ADF helps people lose weight and lower cholesterol, but there's no clear advantage over continuous energy restriction based on the current evidence. Larger, longer studies are needed, though.

Study under review: Effect of alternate-day fasting on obesity and cardiometabolic risk: A systematic review and meta-analysis

Introduction

Intermittent fasting (IF) is a popular strategy for weight loss. The term encompasses different specific diets characterized by periods of eating interspersed with longer periods of fasting, which are mapped out in Figure 1. A less common diet in humans, but one used for longer durations in animal models[1], is alternate-day fasting (ADF). As its name implies, ADF consists of fasting for one day and eating the next day. This can either mean fasting for 24 hours and eating for 24 hours, or most commonly, fasting for 36 hours and eating for 12 hours. One modification, used clinically to increase adherence, involves eating a small amount of calories on the fasting day (about 25% of standard, also called modified ADF). Although there is a lot of experimental support[1] for the usefulness and efficacy of ADF in animal models, its effects in humans are still controversial.

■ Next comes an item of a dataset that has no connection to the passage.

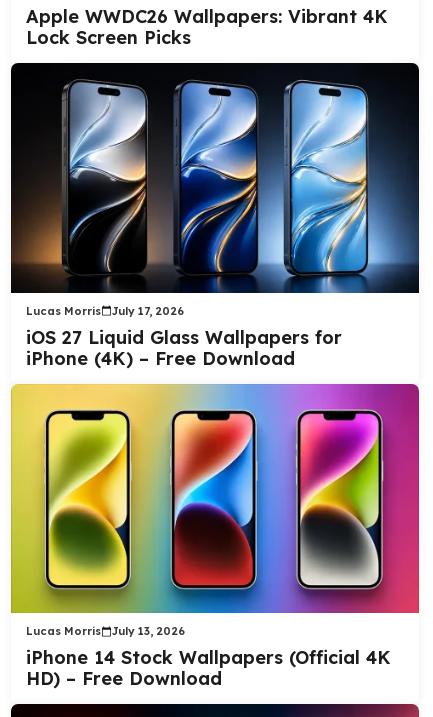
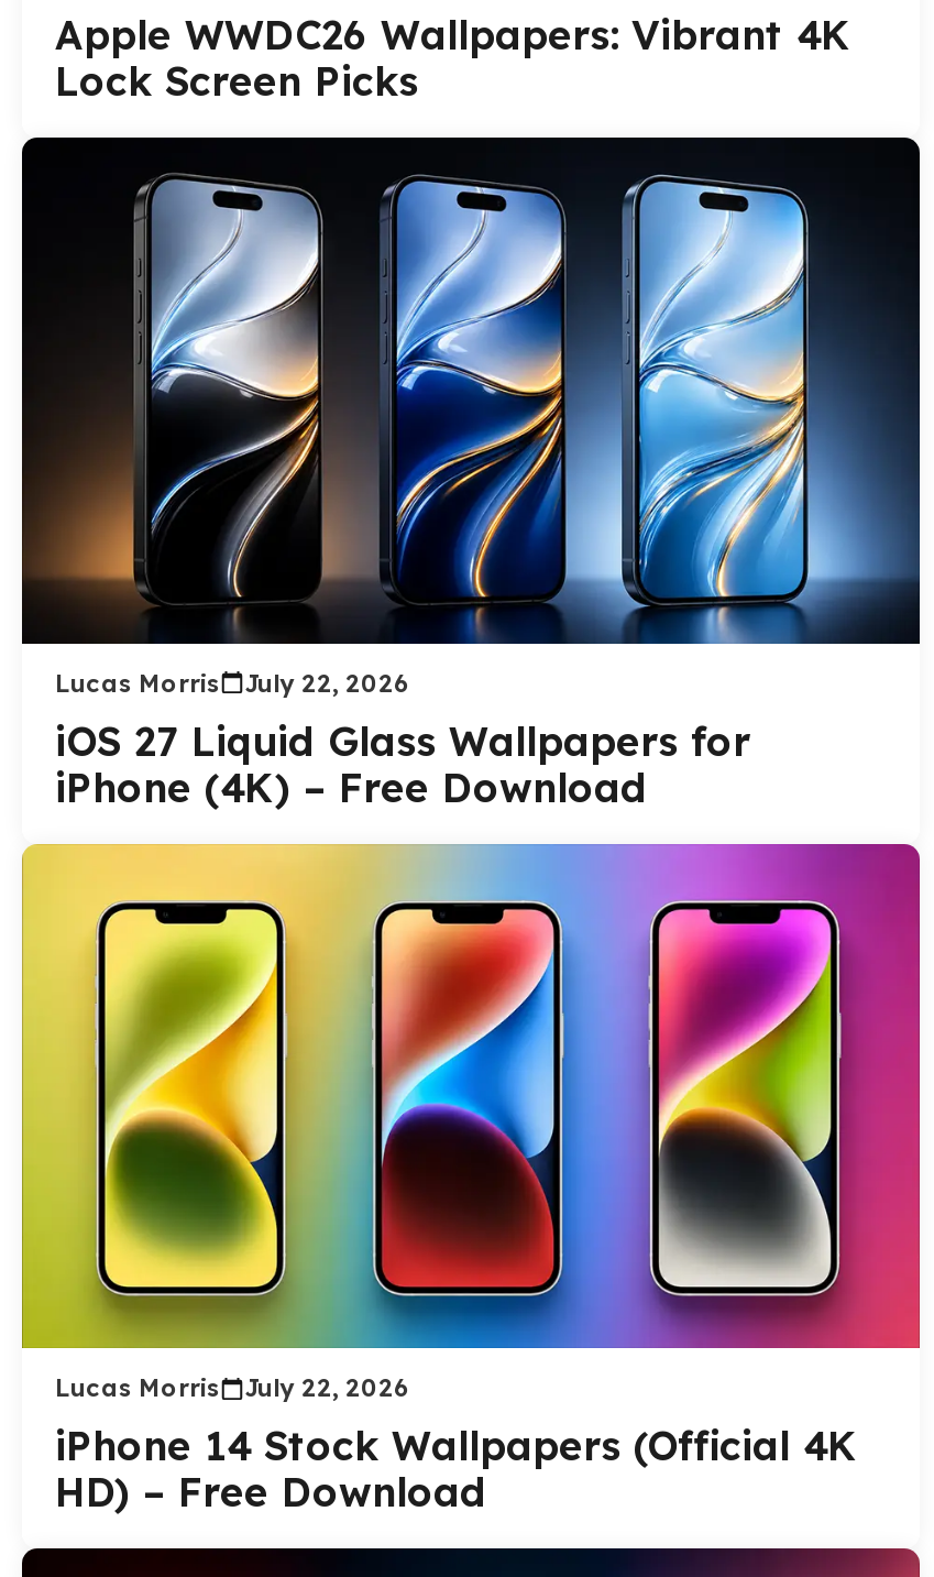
[26,304,184,318] Lucas Morris July 17, 2026 -> [55,667,409,698] Lucas Morris July 22, 2026
[26,624,185,638] Lucas Morris July 13, 2026 -> [55,1372,409,1403] Lucas Morris July 22, 2026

Figure 1: How modified ADF relates to IF

There have been several meta-analyses comparing intermittent energy restriction (IER) interventions, which include IF and ADF, to continuous energy restriction (CER) for weight loss and cardiometabolic risk markers. Several have been covered in Study Deep Dives. However, these papers tend to lump together all types of IER, complicating interpretation of the results, and include different types of studies. To find a more specific answer to the question “Does ADF work for humans?”, the authors of this meta-analysis compared the effects of ADF against CER or control on weight-related parameters and cardiometabolic risk markers.

A popular means of weight loss is to incorporate regular periods of fasting. Alternate day fasting (ADF), in which food is ingested every other day, has been used in research and in some human trials. However, ADF has not been meta-analyzed separately from other types of IER, and randomized controlled studies specifically on ADF have not been meta-analyzed.